▶ [What you have to do]: I'd like an exact copy of only the lines from the start of the listing below through the line that holds "the pliers to". Please keep the pictures out.

▶ [Records shown]:
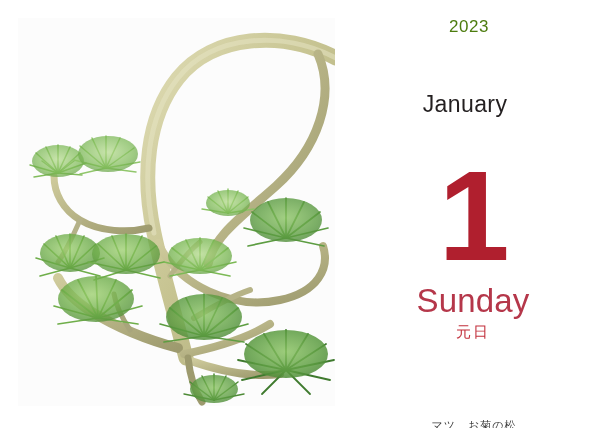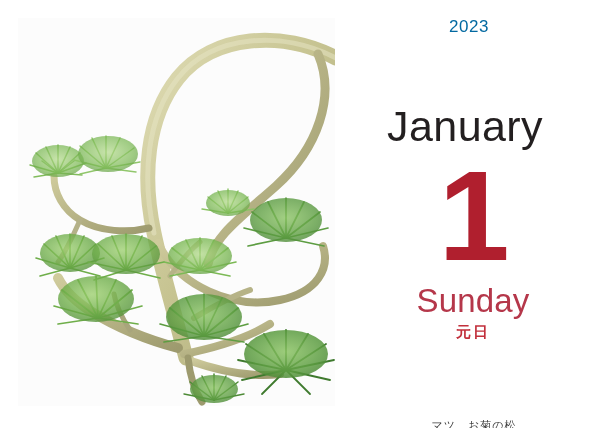"2023" .year { color: #0369a1 -> #4d7c0f }
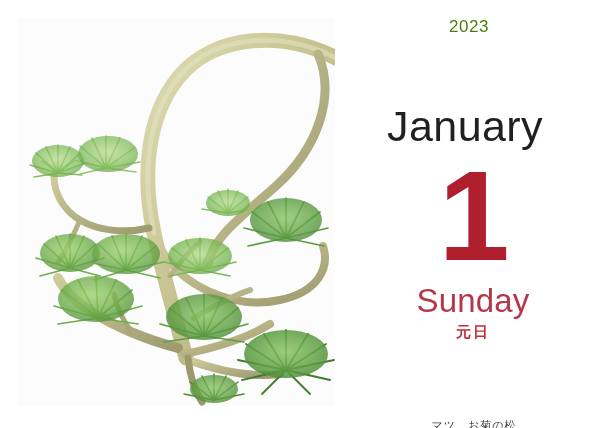"January" .month { font-size: 43px -> 23px; top: 104px -> 92px }
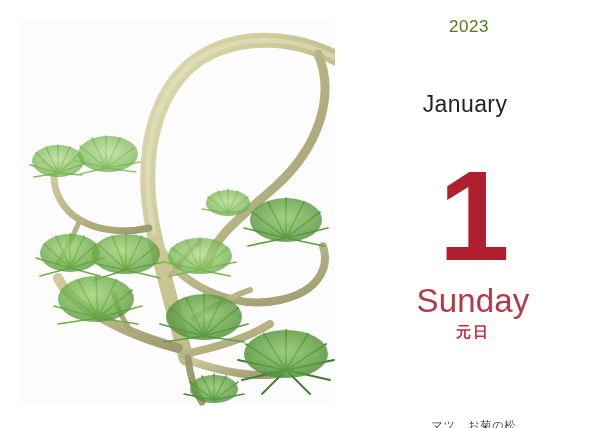"元日" .holiday { font-weight: 700 -> 400 }
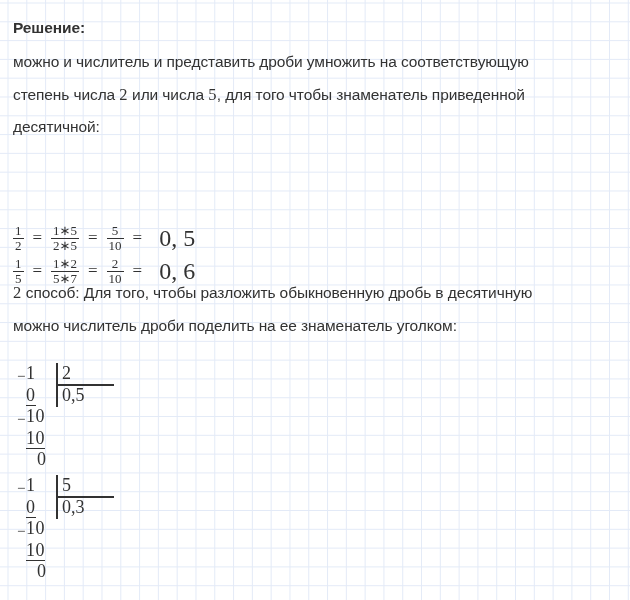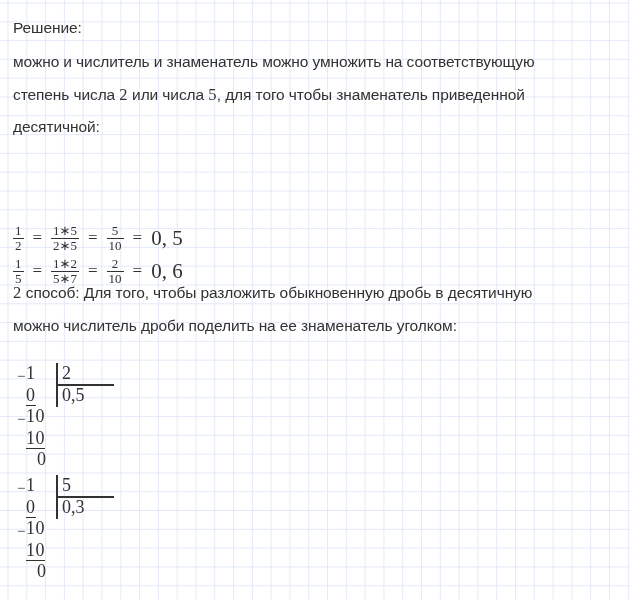"Решение:" .heading { font-weight: none -> bold }
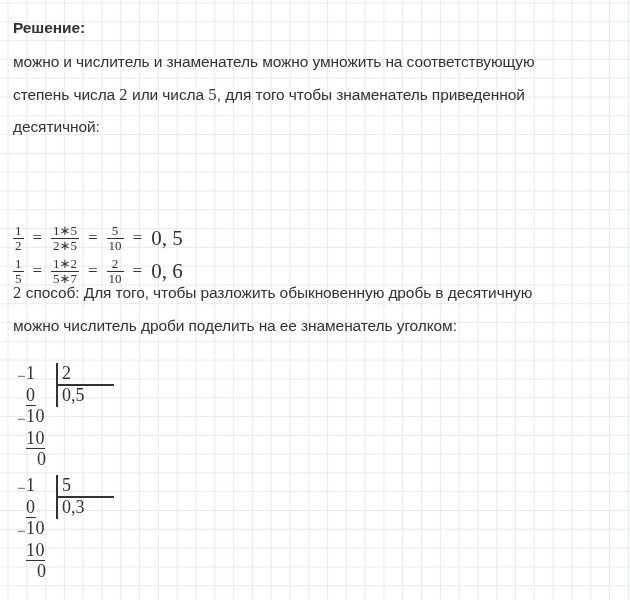"можно и числитель и знаменатель" div.tline { text: знаменатель можно -> представить дроби }
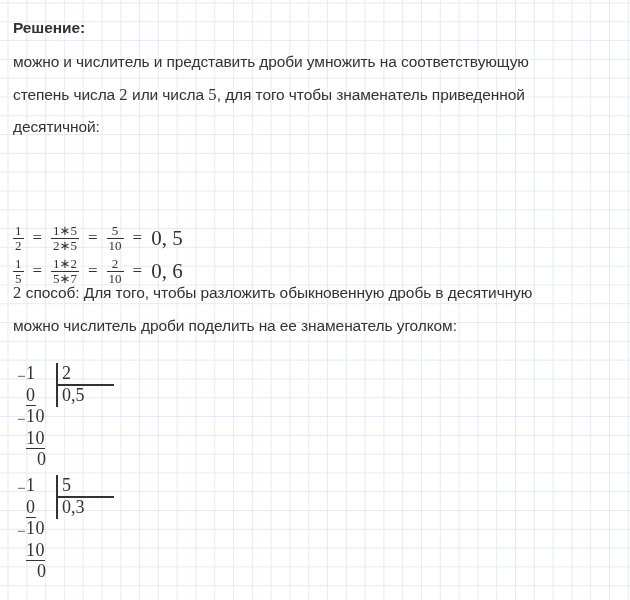"0, 5" .res { font-size: 21px -> 24px; margin-left: 0 -> 8px }
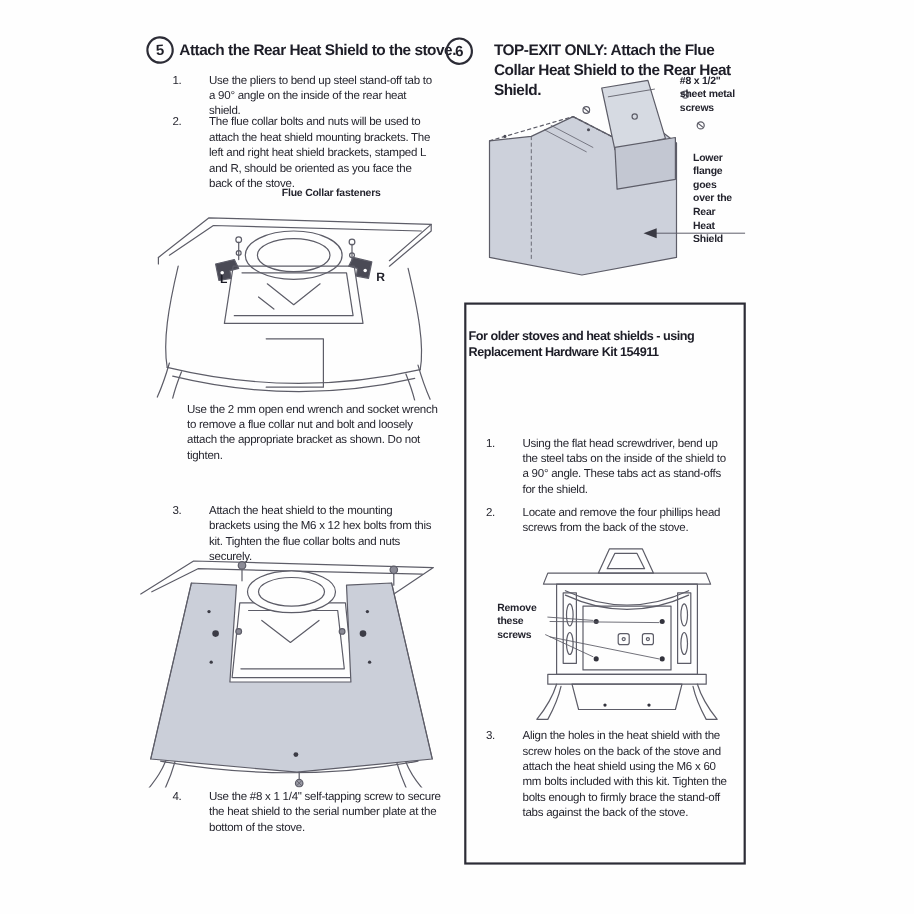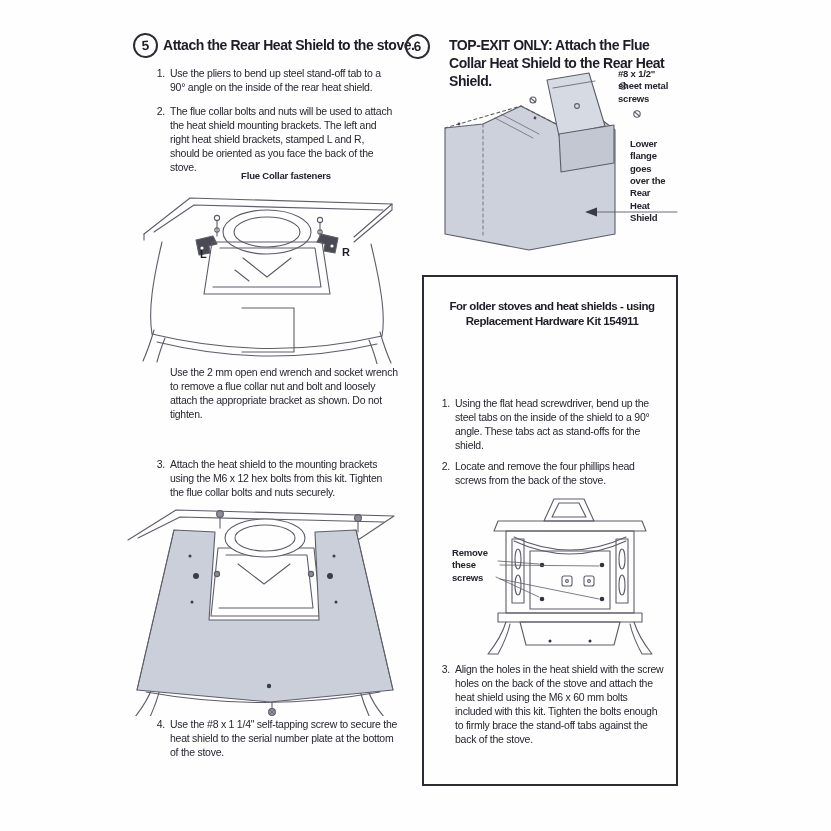"Use the pliers to bend" .item-text { margin-left: none -> 20px }
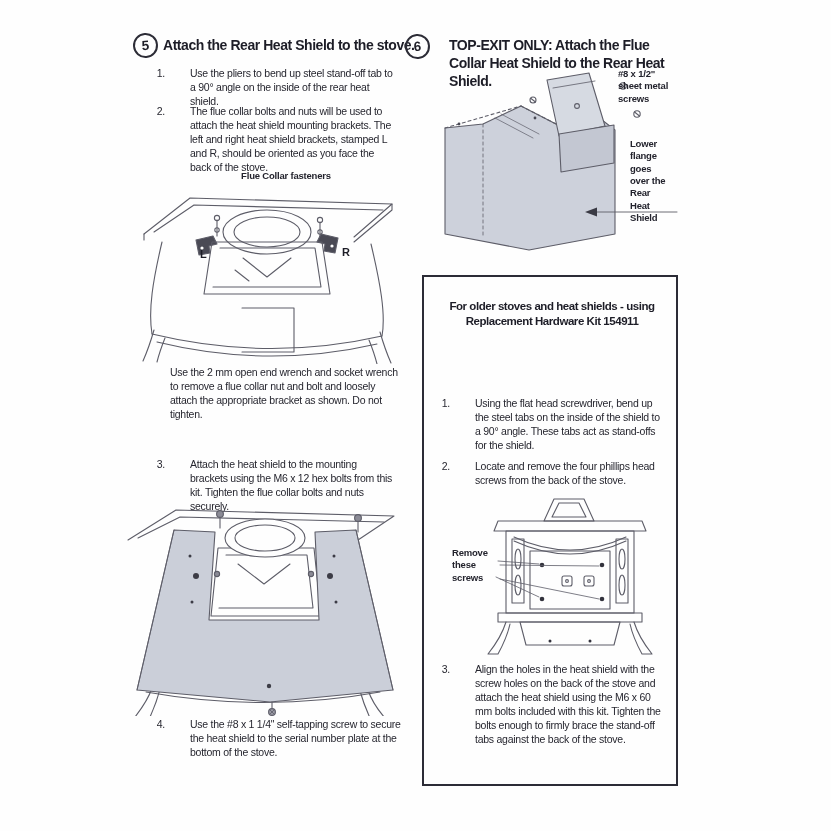"Flue Collar fasteners" div.abs { text-align: center -> right }
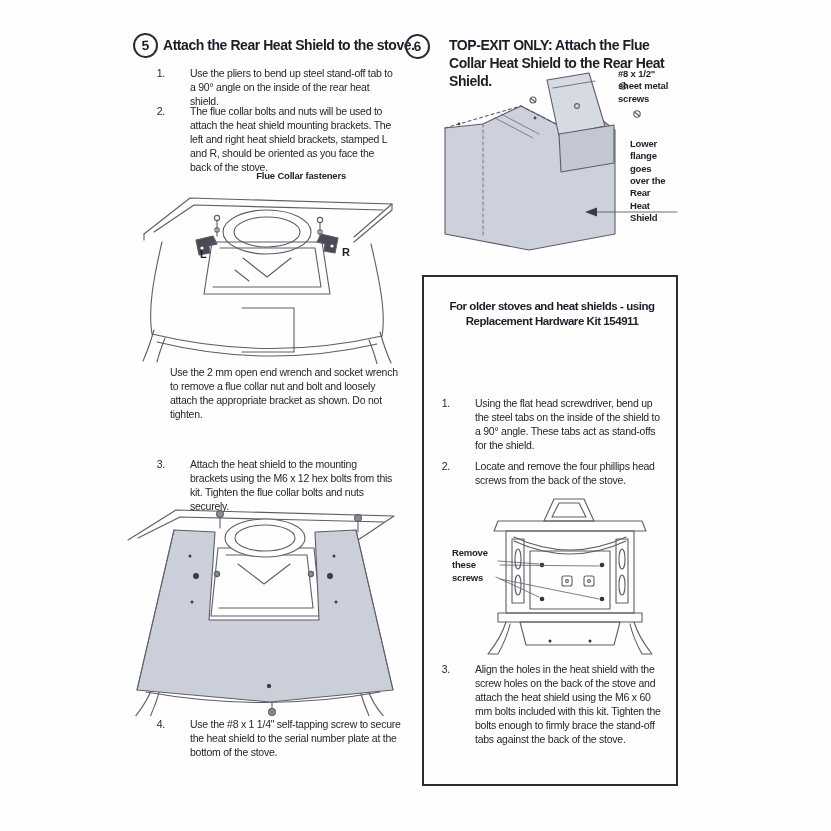"For older stoves and heat" div.abs { left: 15px -> 2px; text-align: center -> none }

▶ [Your solution]:
"2023" .year { color: #0369a1 -> #4d7c0f }
"January" .month { font-size: 43px -> 23px; top: 104px -> 92px }
"元日" .holiday { font-weight: 700 -> 400 }
"Решение:" .heading { font-weight: none -> bold }
"можно и числитель и знаменатель" div.tline { text: знаменатель можно -> представить дроби }
"0, 5" .res { font-size: 21px -> 24px; margin-left: 0 -> 8px }
"Use the pliers to bend" .item-text { margin-left: none -> 20px }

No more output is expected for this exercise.